None of this contradicted what Soundwave already knew. (The Decepticons had found that the human "internet" was useful, and had promptly taken it over when the Autobots finally fell to them.) The shopkeeper was not lying to him, and was allowed to live.

The proprietor continued, "On the up side, they bathe and groom themselves, and care for their own clothing. Those of my customers who have one say they are quite pleasant to have around. Verbal, and not unintelligent."

"Necessary: supplies?"

"I have them, yes. I can put together quite a nice package for you, if you're still interested."

"Humans: wish to see."

The proprietor opened a small door and beckoned Soundwave, who had to duck, through into an area filled with square cages.
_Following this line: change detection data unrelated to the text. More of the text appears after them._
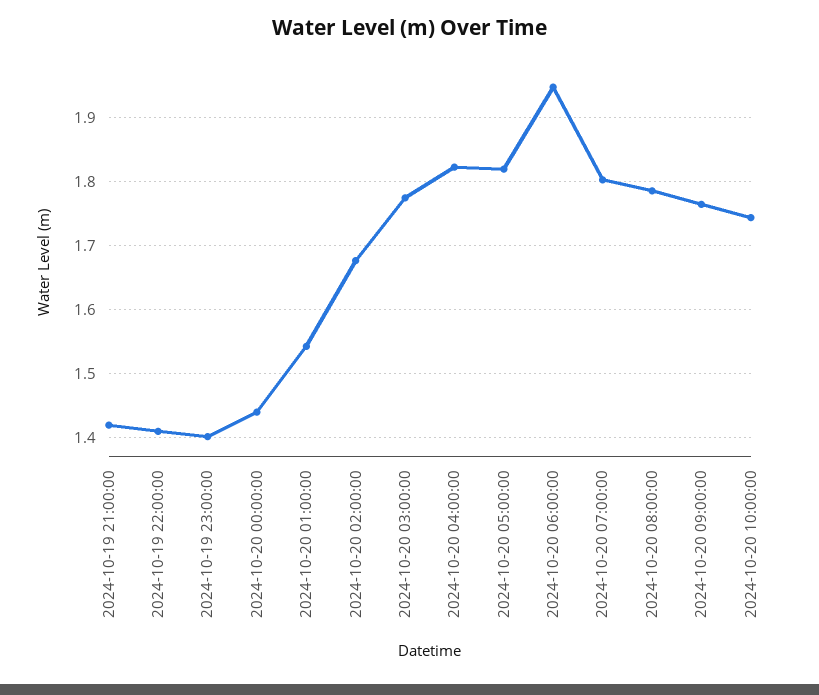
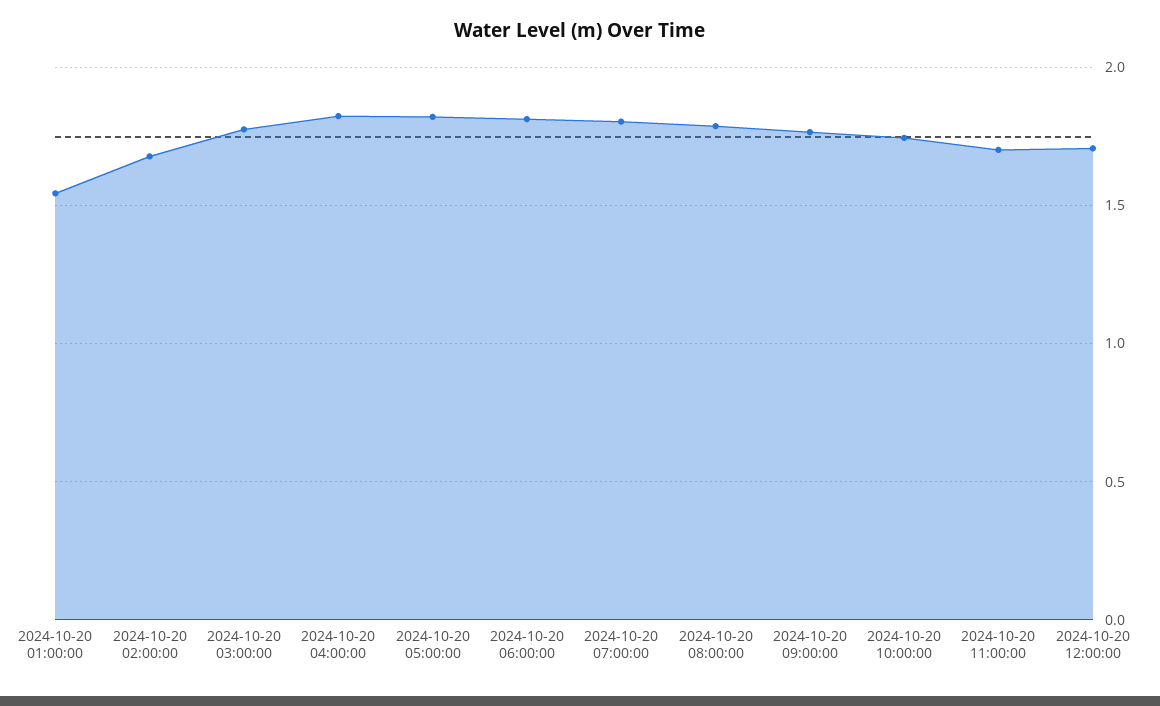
2024-10-19 21:00:00: 1.42 -> none
2024-10-19 22:00:00: 1.41 -> none
2024-10-19 23:00:00: 1.4 -> none
2024-10-20 00:00:00: 1.44 -> none
2024-10-20 06:00:00: 1.95 -> 1.8
2024-10-20 11:00:00: none -> 1.7
2024-10-20 12:00:00: none -> 1.7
Each one held a single naked human, with its own bed, toilet, and a small table and chair.

It smelled to Soundwave like a pet shop which is not kept quite clean enough would to a human: the scent of the Inalterably Other assailed him.

Soundwave instinctively avoided the ones that jumped up and down and cheeped at him. He was left with a choice of four: three men and a woman. Two of the men had no hair, and he realized that all that naked helmplate creeped him out; the third looked him straight in the optic and said flatly, in English, "I will find a way to kill you, or myself."

Soundwave's memory files threw up a designation. Oh yes. This one had been a member of NEST.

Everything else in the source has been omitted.